Archive for February 23rd, 2012
We’ve all heard of Martin Luther King, Jr., Rosa Parks, and Harriet Tubman and the great things they accomplished to advance the rights of blacks, but today I’d like to focus on a few lesser-known people who also were instrumental in the fight for abolition, and later for civil rights. These people embody strength, bravery, and perseverance but are often overlooked in the history books.
William Wells Brown – born into slavery in 1814, Brown went on to write Clotel, The President’s Daughter: a Narrative of Slave Life in the United States, believed to be the first novel written by an African American. He was also the first published African American playwright. Brown became a powerful orator in the anti-slavery fight, but was often overshadowed by his contemporary, Frederick Douglass.
Emmett Till –A Chicago native unfamiliar with the ways of the South, Emmett Till was murdered while visiting relatives in Mississippi, for reportedly flirting with a white woman. Even more horrendous than the brutal way he was killed is the fact that his murderers were acquitted, partially due to difficulty in identifying Till’s body. The perpetrators admitted to taking the boy from his uncle’s house, but insisted they later returned him. Months after the murder they admitted in a magazine interview to killing him, but they could not be prosecuted since they were protected by “double jeopardy”. When Till’s body was returned to Chicago, his mother insisted on having an open casket funeral so that the world could see the horror inflicted on her son – severely beat, eye gouged out, shot in the head, weighted down with a 70-pound cotton gin fan tied around his neck with barbed wire, and tossed into the river – this 14-year-old unwittingly helped spark the Civil Rights Movement.

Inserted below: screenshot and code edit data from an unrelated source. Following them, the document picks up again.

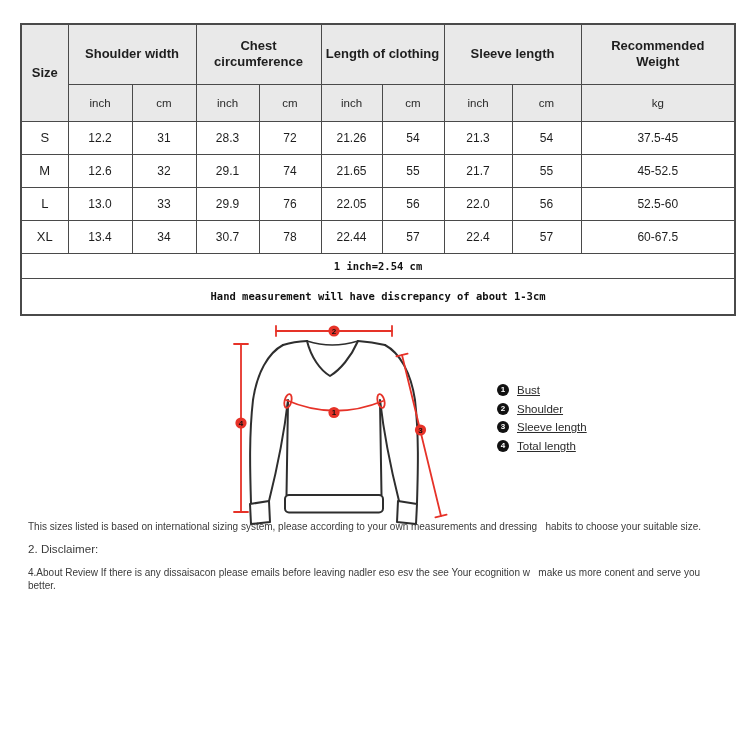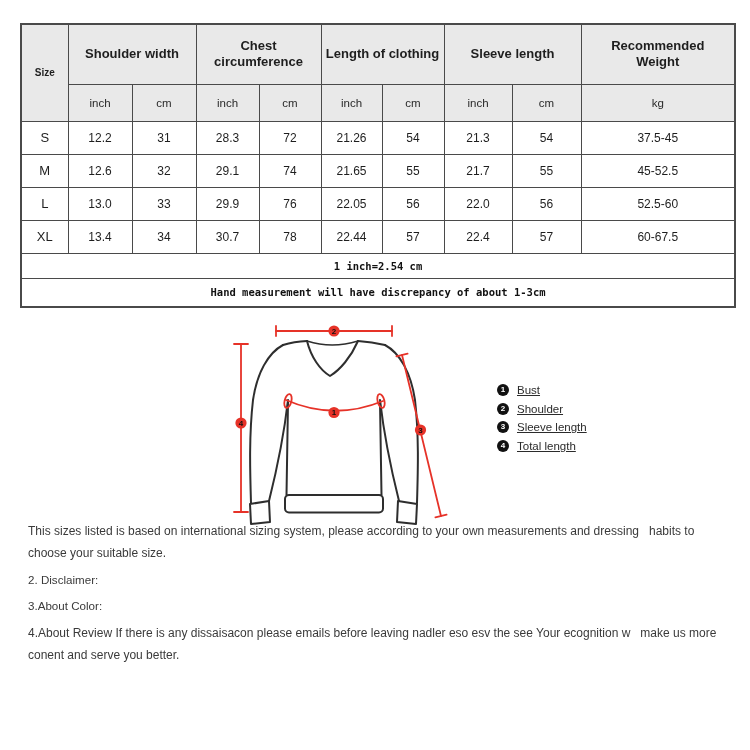"Size" th.hdr-size { font-size: 10px -> 13px }
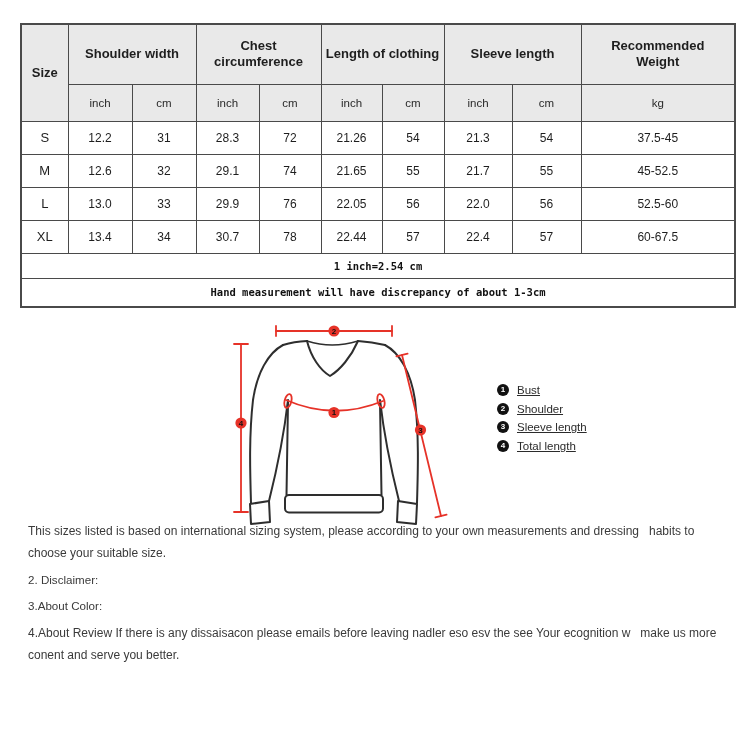"Hand measurement will have discrepancy" .row-note.note-2 td { height: 29px -> 37px }
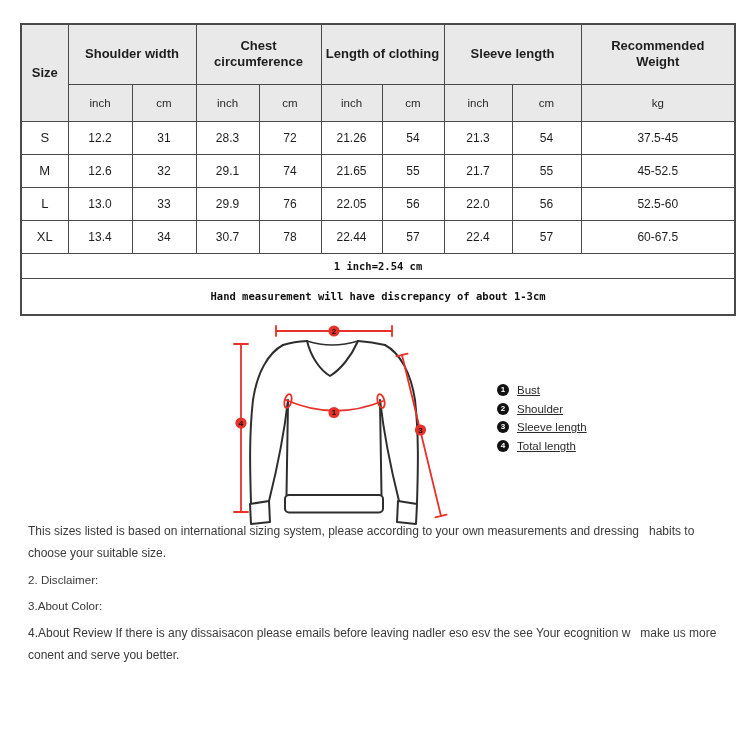"This sizes listed is based" .note-body { font-size: 12px -> 10px; line-height: 22px -> 13px }
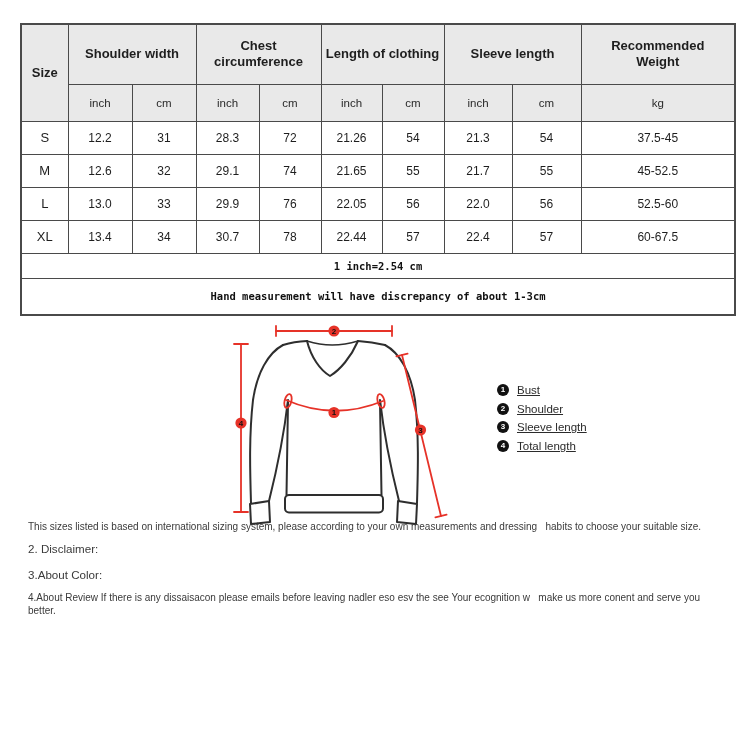"3.About Color:" div.note-heading { html: <div>3.About Color:</div> -> none }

Claudette Colvin – 9 months before Rosa Parks became known for not giving up her seat on the bus, 15-yr-old Claudette Colvin decided it was time to stand up for her constitutional rights, and refused to obey the bus driver who commanded her to move. Arrested and thrown in jail, she eventually became involved in the lawsuit challenging segregation that ended up in the Supreme Court. Even though Parks became the face behind the movement, Colvin deserves credit for being one of the first people to resist bus segregation in Montgomery, Alabama.
Ruby Bridges – This brave little girl was the first African American child to attend an all-white elementary school in New Orleans. Escorted by federal marshalls, and only 6 years old at the time, she didn’t understand what all the fuss was about and thought the crowds of loud, shouting people were some sort of Mardi Gras Party. Most of the parents subsequently took their children out of the school, and even the children who remained were segregated. In Bridges’ book, Through My Eyes, she gives her account of the time, including the memory of the protestors displaying a child’s coffin with a black doll in it. http://www.cbsnews.com/video/watch/?id=7049731n
Clyde Kennard – In the 1950’s Kennard returned to his parents’ farm in Mississippi from Illinois where he was enrolled at the University of Chicago. He tried to complete his degree by applying for admission to Mississippi Southern, which at the time was an all-white institution. Even though he was denied, he persevered, writing letters to the newspaper, and even meeting with the governor at one point. His attempts to enroll in the university were permanently blocked when he was convicted of being an accessory to burglary and sentenced to seven years in state prison (years later documents showed he had been framed & falsely accused). While in prison he developed intestinal cancer, and after many appeals and protests was finally released. He died soon after, at the age of 36. It took another 43 years(!) for this decorated Army Veteran to finally be fully exonerated. http://mshistory.k12.ms.us/articles/349/clyde-kennard-a-little-known-civil-rights-pioneer
I hope you take some time today to reflect on the lives of these people and how they stood up to adversity. I can’t even begin to imagine what it must have been like to be that tiny little girl surrounded by the chaos of shouting people, men in uniform, prejudiced teachers and principals, being isolated from the other children, not fully realizing at the time that it was all because the color of her skin. I applaud them and all those who have stood up and stood together to achieve equal rights and liberty for all.